- **Exercise aim**: A picture-free, exact transcript of the entries below is required.

- **Input**:
☆ ☆ ☆ ☆ ☆

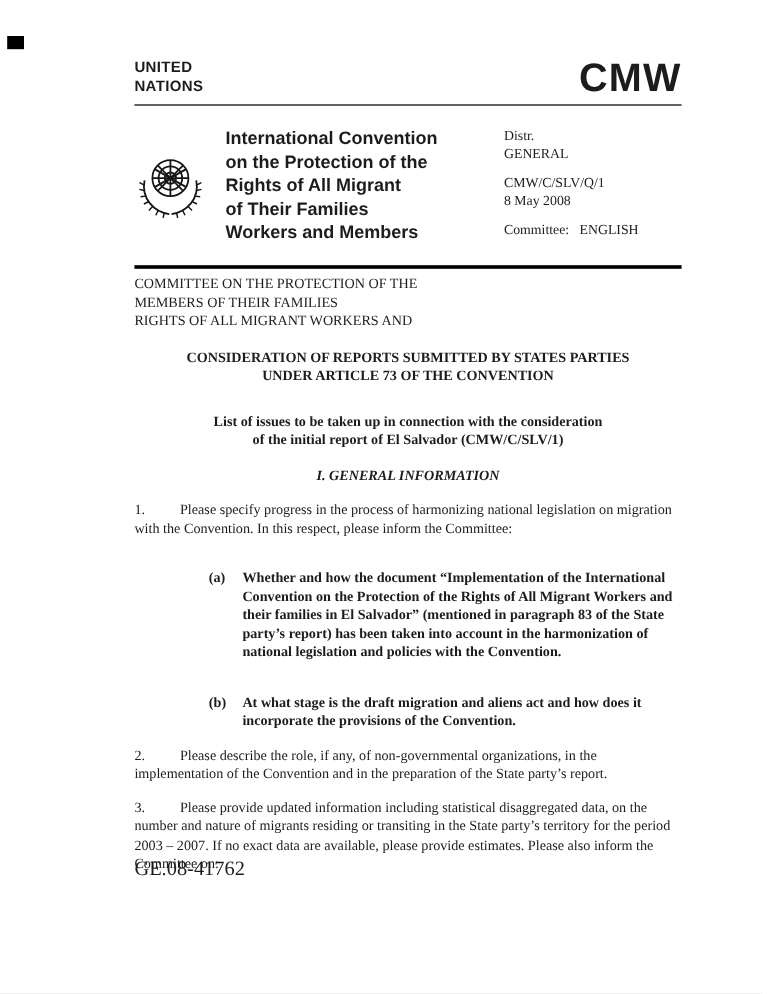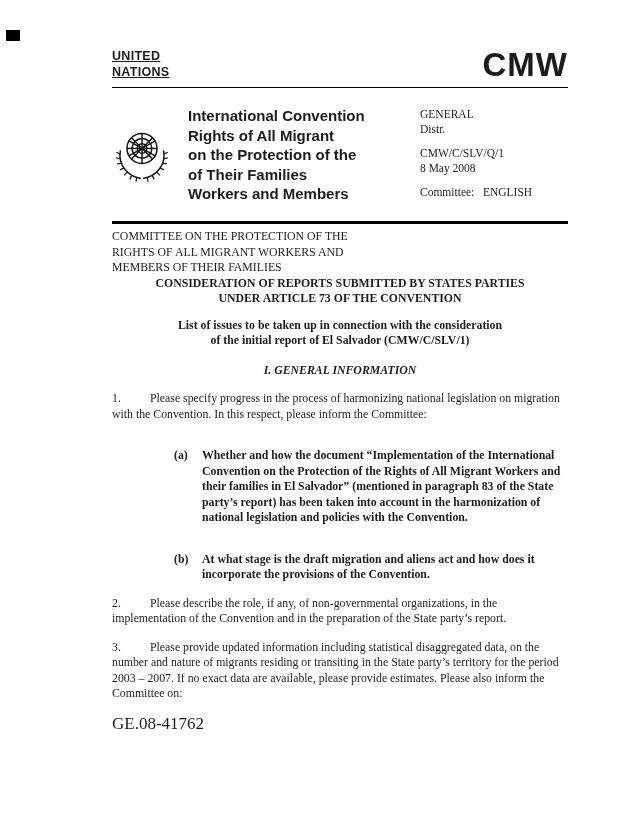"UNITED" .org-name { text-decoration: underline -> none }
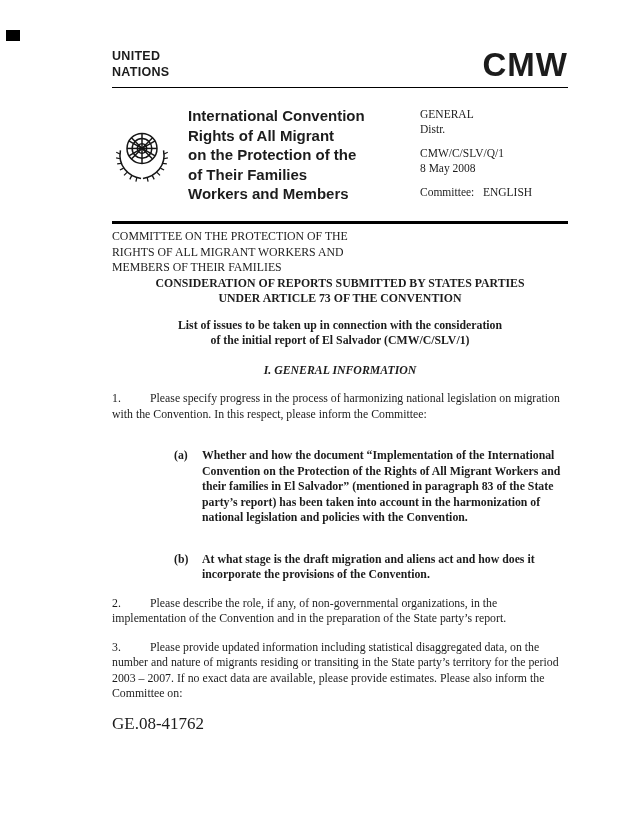"GENERAL" div { order: before "Distr." -> after "Distr." }
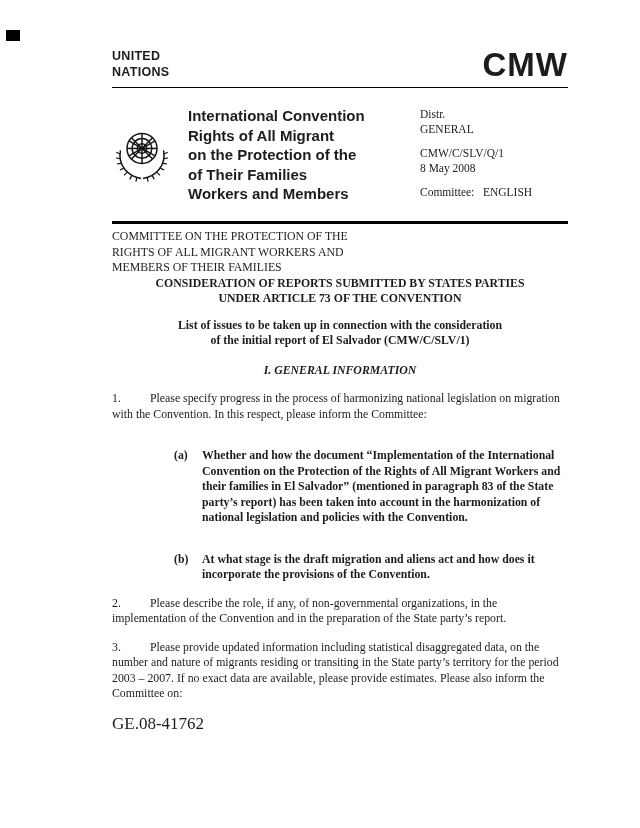"Rights of All Migrant" div { order: before "on the Protection of the" -> after "on the Protection of the" }
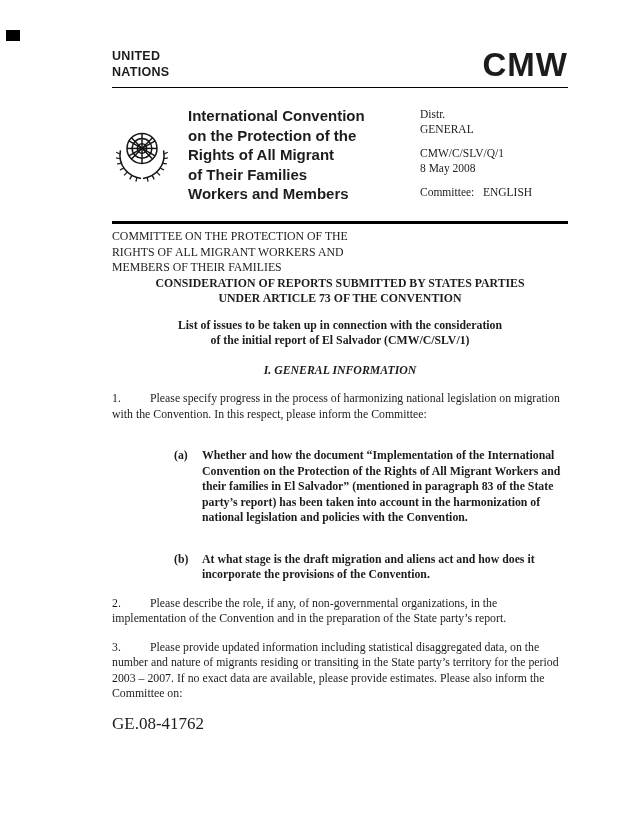"RIGHTS OF ALL MIGRANT WORKERS" div { order: before "MEMBERS OF THEIR FAMILIES" -> after "MEMBERS OF THEIR FAMILIES" }
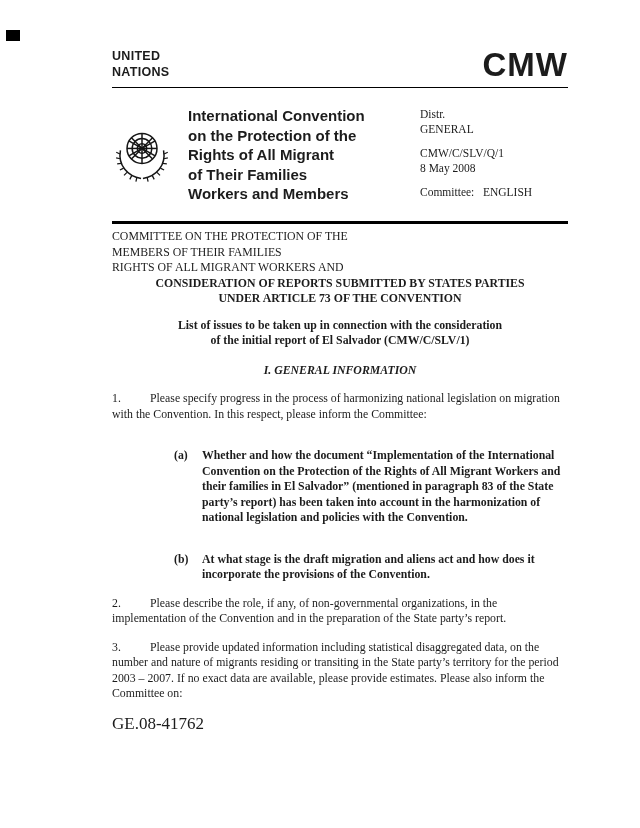"CONSIDERATION OF REPORTS SUBMITTED BY" .h1 { margin-top: 0 -> 15px }
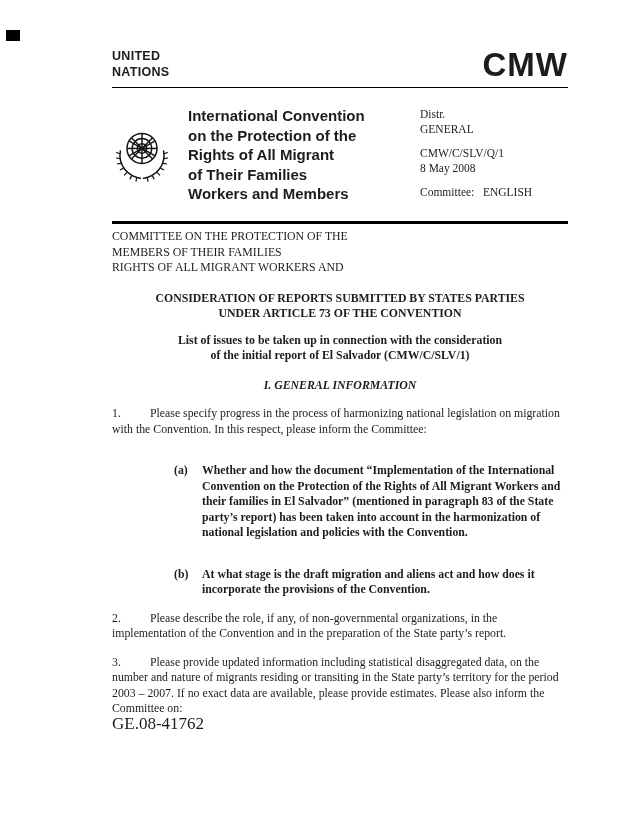"List of issues to be" .h2 { margin-top: 11px -> 22px }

☆ ☆ ☆ ☆ ☆

- **Response**:
"UNITED" .org-name { text-decoration: underline -> none }
"GENERAL" div { order: before "Distr." -> after "Distr." }
"Rights of All Migrant" div { order: before "on the Protection of the" -> after "on the Protection of the" }
"RIGHTS OF ALL MIGRANT WORKERS" div { order: before "MEMBERS OF THEIR FAMILIES" -> after "MEMBERS OF THEIR FAMILIES" }
"CONSIDERATION OF REPORTS SUBMITTED BY" .h1 { margin-top: 0 -> 15px }
"List of issues to be" .h2 { margin-top: 11px -> 22px }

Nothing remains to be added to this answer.